It seemed hours she sat there staring into the little fire and listening for sounds from the dark. But the only sounds that came to her were the sounds of the feeding horses, and in utter weariness she lay back with her head upon a folded blanket, and slept.
When the Texan swung onto his horse after having made the girl comfortable for her long vigil, a scant half-hour of moonlight was left to him. He gave the horse his head and the animal picked his way among the loose rocks and scrub timber that capped the ridge. When darkness overtook him he dismounted, unsaddled, and groped about for firewood. Despite its recent soaking the resinous bull pine flared up at the touch of a match, and with his back to a rock-wall, the cowboy sat and watched the little flames shoot upward. Once more he felt for his "makings" and with infinite pains dried out his papers and tobacco.
"It's the chance I be'n aimin' to make for myself," he mused, as he drew the grey smoke of a cigarette deep into his lungs, "to get Bat an' the pilgrim away—an' I ride off and leave it." The cigarette was consumed and he rolled another. "Takin' a slant at himself from the inside, a man kind of gets a line on how damned ornery folks can get. Purdy got shot, an' everyone said he got just what was comin' to him—— Me, an' everyone else—an' he did. But when you get down to cases, he wasn't no hell of a lot worse'n me, at that.

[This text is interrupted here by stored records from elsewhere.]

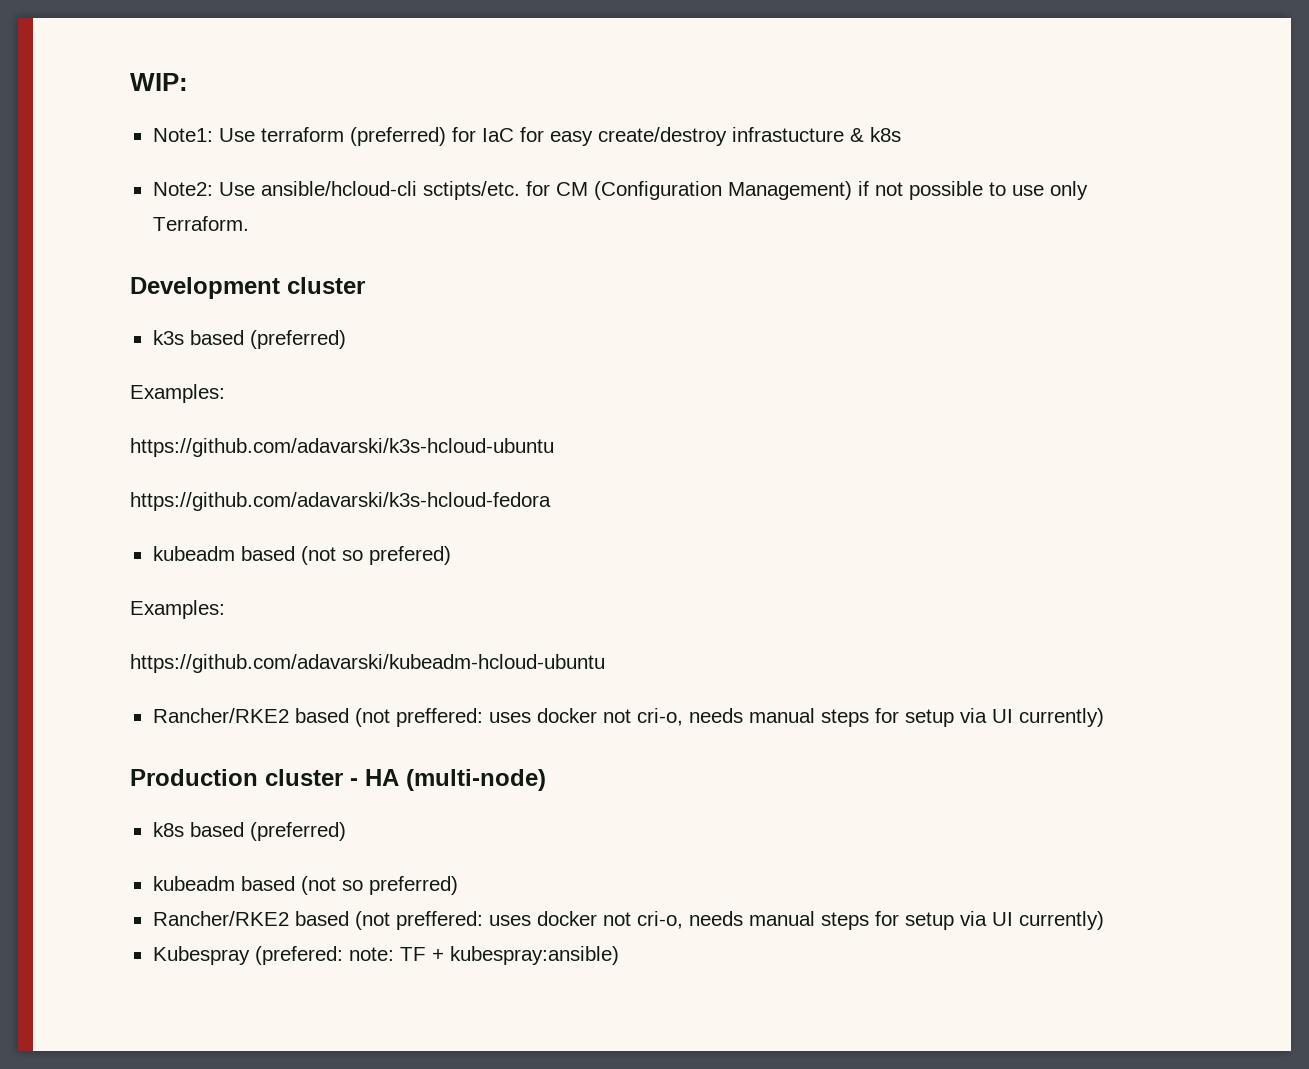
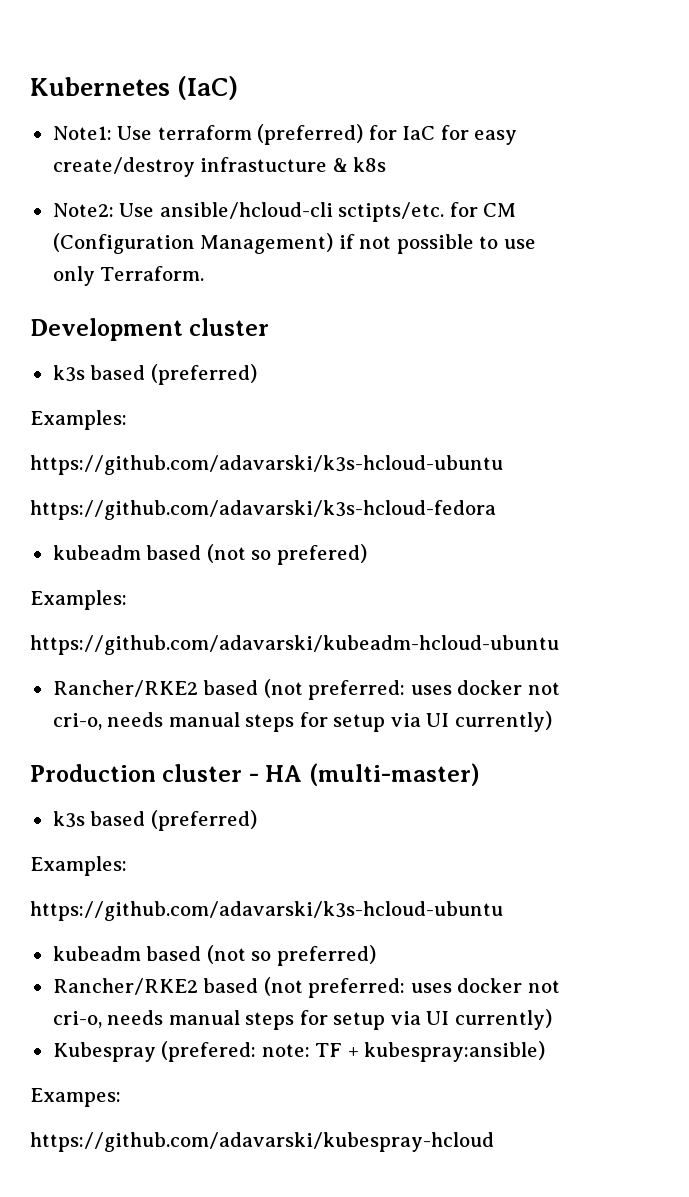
[130,73,188,91] WIP: -> [30,76,239,100] Kubernetes (IaC)
[395,708,483,727] preffered: -> [308,680,406,700] preferred:
[406,769,546,791] [152,822,346,841] (multi-node) // k8s based (preferred) -> [308,763,480,786] [52,810,257,831] [30,856,127,876] [30,901,503,921] (multi-master) // k3s based (preferred) // Examples: // https://github.com/adavarski/k3s-hcloud-ubuntu
[395,911,483,930] preffered: -> [308,978,406,998] preferred:
(619, 955) none -> [30,1088,121,1107] [30,1132,494,1152] // Exampes: // https://github.com/adavarski/kubespray-hcloud

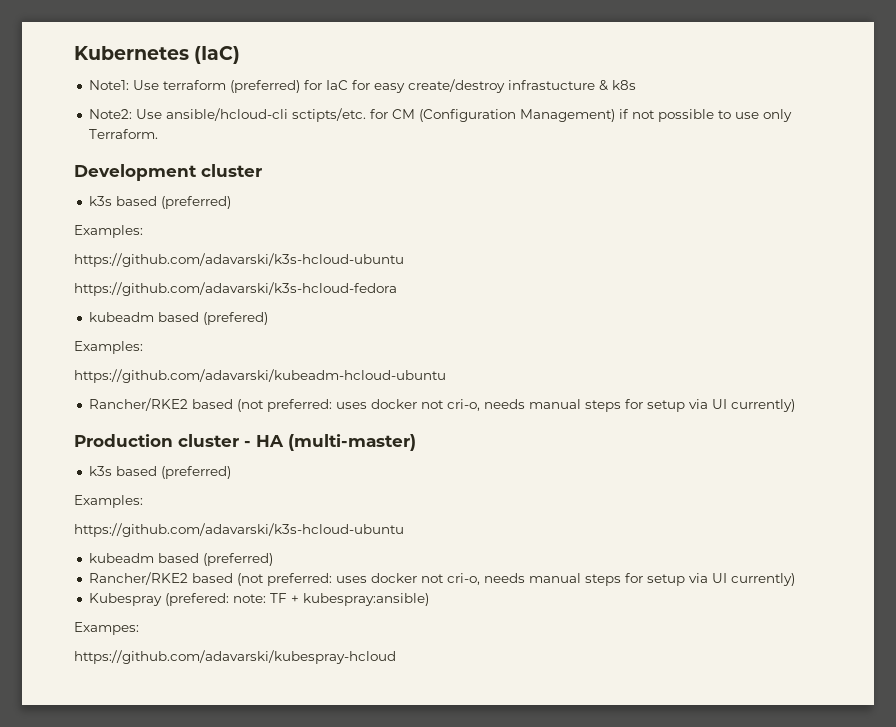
[206,544,367,565] (not so prefered) -> [202,312,268,325] (prefered)
[206,945,376,966] (not so preferred) -> [202,553,273,566] (preferred)

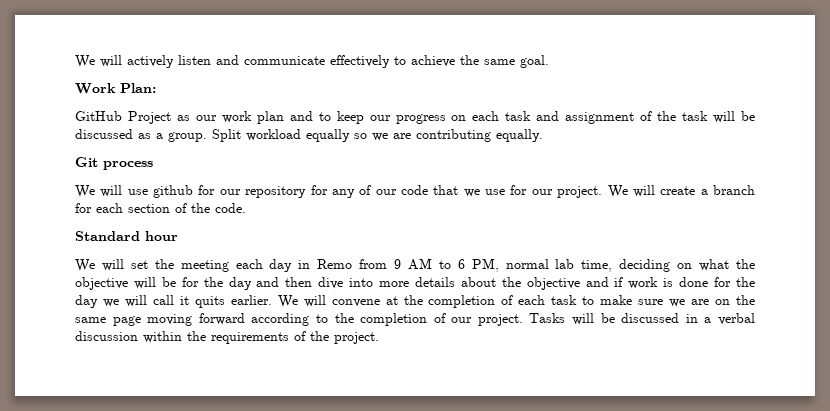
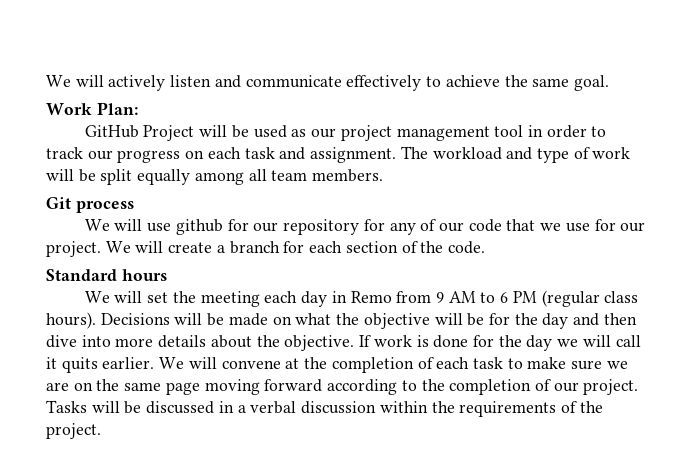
[176,111,364,124] as our work plan and to keep -> [199,125,607,141] [46,147,83,159] will be used as our project management tool in order to track
[565,111,756,124] [75,129,543,142] assignment of the task will be discussed as a group. Split workload equally so we are contributing equally. -> [310,146,631,163] [46,169,384,185] assignment. The workload and type of work will be split equally among all team members.
[145,231,178,241] hour -> [121,269,167,281] hours
[471,258,671,272] PM, normal lab time, deciding -> [512,290,639,307] [46,312,268,329] PM (regular class hours). Decisions will be made
[526,277,624,290] objective and if -> [284,335,372,351] objective. If

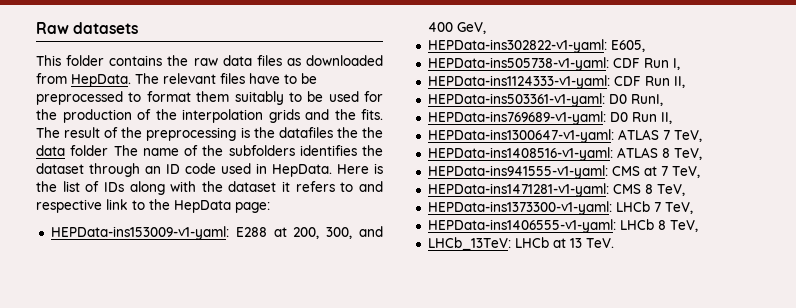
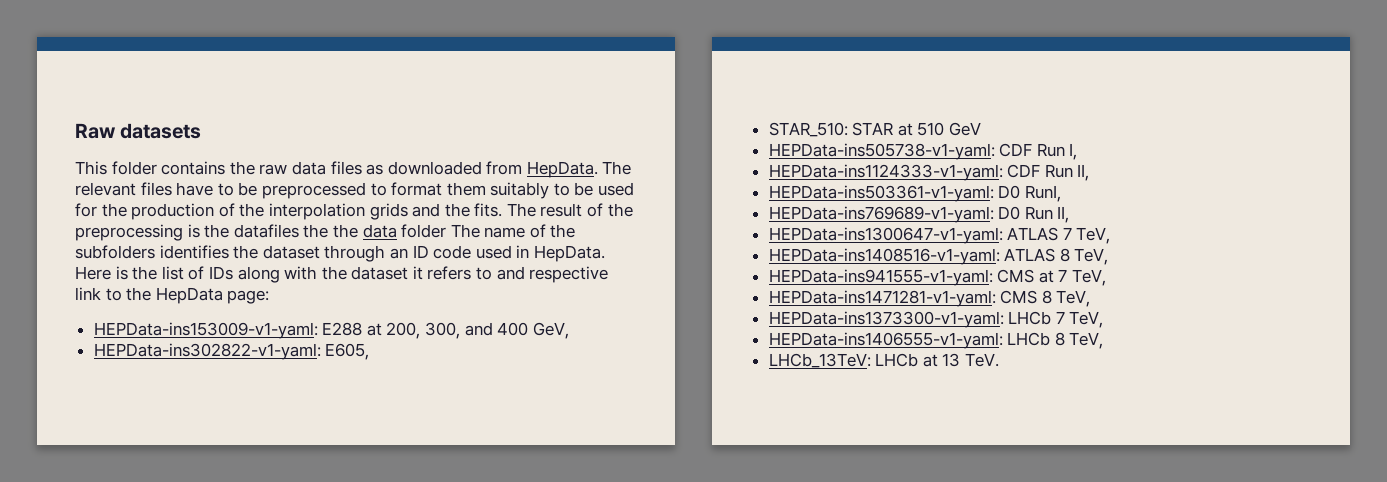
(645, 46) none -> [768,122,982,137] // STAR_510: STAR at 510 GeV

We was both after the same thing—only his work was coarser." For hours the man sat staring into his fire, the while he rolled and smoked many cigarettes.
"Oh, hell!" he exclaimed, aloud. "I can't turn nester, an' even if I did, she couldn't live out in no mud-roof shack in the bottom of some coulee! Still, she—— There I go again, over the same old trail. This here little girl has sure gone to my head—like a couple of jolts of hundred-proof on an empty stummick. Anyhow, she's a damn sight safer'n ever she was before, an'—I'll bet the old man would let me take that Eagle Creek ranch off his hands, an' stake me to a little bunch of stock besides, if I went at him right. If it wasn't for that damn pilgrim! Bat was right. He holds the edge on me—but he's a man." The cowboy glanced anxiously toward the east where the sky was beginning to lighten with the first hint of dawn. He rose, trampled out his fire, and threw the saddle onto his horse. "I've got to find him," he muttered, "if Bat ain't found him already. I don't know much about this swimmin' business but if he could have got holt of a tree or somethin' he might have made her through."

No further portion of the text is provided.